Defelê F.C.
- Full name: Defelê Futebol Clube
- Founded: December 25, 1959
- Dissolved: 1970
- Ground: Delefê Stadium, Vila Planalto, Federal District, Brazil
- Capacity: 1,500
- Owner: Companhia Energética de Brasília|Departamento de Força e Luz
| Home colors | Away colors |

= Defelê F.C. =

Brazilian football club

Departamento de Força e Luz Futebol Clube, also known as Defelê Futebol Clube, was a Brazilian football club, based in Brasília, Federal District. Founded on December 25, 1959. Their badge was red and white.

== History ==
In the beginning, the Campeonato Brasiliense de Futebol were based with clubs from companies that constructed Brasília. Wander Marques Abdala, made a team with employees from the Departamento de Força e Luz. The broadcaster Jorge Curi trying to read the name of the team said "Defelê", and the supporters approved it.

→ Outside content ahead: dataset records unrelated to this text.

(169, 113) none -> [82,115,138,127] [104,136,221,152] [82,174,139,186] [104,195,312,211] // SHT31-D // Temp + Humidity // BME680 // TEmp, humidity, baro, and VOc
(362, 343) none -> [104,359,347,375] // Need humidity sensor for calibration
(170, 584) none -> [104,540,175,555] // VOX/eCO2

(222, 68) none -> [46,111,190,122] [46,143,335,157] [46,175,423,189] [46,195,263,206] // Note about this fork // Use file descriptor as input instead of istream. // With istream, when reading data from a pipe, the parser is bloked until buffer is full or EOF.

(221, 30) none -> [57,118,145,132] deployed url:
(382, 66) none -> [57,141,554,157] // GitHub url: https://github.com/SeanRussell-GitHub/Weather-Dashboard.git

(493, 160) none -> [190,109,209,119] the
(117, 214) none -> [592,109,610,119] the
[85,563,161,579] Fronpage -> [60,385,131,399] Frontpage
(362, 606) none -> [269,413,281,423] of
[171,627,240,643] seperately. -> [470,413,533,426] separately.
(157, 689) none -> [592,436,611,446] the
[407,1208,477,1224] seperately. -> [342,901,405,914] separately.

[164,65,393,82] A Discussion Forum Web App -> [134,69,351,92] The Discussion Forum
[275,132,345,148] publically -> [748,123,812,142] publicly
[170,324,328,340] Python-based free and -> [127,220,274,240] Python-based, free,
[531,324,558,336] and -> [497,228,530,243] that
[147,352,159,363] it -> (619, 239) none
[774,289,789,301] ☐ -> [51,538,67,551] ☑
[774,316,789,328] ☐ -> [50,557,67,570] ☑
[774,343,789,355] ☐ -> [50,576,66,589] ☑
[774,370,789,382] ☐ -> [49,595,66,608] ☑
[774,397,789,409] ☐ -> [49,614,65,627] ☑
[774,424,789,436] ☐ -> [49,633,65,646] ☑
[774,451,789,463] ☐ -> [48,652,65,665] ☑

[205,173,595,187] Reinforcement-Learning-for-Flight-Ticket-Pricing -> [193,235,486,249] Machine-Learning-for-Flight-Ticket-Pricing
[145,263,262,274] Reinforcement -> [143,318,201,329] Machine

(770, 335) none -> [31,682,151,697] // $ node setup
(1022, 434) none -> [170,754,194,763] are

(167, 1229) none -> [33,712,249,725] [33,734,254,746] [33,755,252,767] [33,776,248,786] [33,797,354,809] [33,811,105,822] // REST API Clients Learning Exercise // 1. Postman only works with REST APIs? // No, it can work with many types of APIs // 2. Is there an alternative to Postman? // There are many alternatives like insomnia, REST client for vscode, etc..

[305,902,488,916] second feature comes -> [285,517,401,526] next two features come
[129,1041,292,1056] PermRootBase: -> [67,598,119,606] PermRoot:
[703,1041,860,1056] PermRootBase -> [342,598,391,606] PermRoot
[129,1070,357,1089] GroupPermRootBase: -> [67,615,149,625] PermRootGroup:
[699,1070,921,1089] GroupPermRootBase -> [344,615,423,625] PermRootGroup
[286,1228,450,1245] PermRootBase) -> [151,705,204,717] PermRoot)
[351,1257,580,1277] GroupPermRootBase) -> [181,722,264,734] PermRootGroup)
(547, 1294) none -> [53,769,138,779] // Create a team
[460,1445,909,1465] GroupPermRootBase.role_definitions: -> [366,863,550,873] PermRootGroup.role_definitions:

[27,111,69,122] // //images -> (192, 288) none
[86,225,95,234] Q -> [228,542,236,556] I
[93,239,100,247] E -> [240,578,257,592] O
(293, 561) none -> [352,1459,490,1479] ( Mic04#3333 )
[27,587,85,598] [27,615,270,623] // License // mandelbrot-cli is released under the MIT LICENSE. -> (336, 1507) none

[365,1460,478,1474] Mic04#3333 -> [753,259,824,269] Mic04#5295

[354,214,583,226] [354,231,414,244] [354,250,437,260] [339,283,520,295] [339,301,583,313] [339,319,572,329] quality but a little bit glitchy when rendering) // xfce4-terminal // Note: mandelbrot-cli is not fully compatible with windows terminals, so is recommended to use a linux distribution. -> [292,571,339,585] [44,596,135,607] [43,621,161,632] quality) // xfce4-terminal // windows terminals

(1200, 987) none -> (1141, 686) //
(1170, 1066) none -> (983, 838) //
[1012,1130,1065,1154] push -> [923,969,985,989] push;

The Defelê were champion of the Campeonato Brasiliense three times straight, in 1960, 1961 and 1962. In 1963, Defelê played the Taça Brasil in a period that the teams from the Federal District started to become professional. The team was eliminated by Vila Nova-GO. In 1968, the team won the championship beating their rival Rabelo. In 1970, Defelê played their last championship, staying in the last position, and after that ceased operations.

==Honours==
- Campeonato Brasiliense
  - Winners (4): 1960, 1961, 1962, 1968
  - Runners-up (1): 1964

== Campeonato Brasiliense ==

=== First title ===
The 1960 Campeonato Brasiliense only started in November. In the inaugural game, they lost to Rabello. His first victory came against Paderneiras. They had other four victories and in the last round they defeated the CR Guará and lifted the trophy.

== Stadium ==
The Defelê Stadium is a stadium in Vila Planalto, em Brasília. The stadium was founded in 1959. Until 2013 the field was propriety of Novacap, when they transferred to the Governo do Distrito Federal. Since 1992, the stadium is a Clube Social Unidade de Vizinhança.

Today the stadium is home of the Real Brasília FC.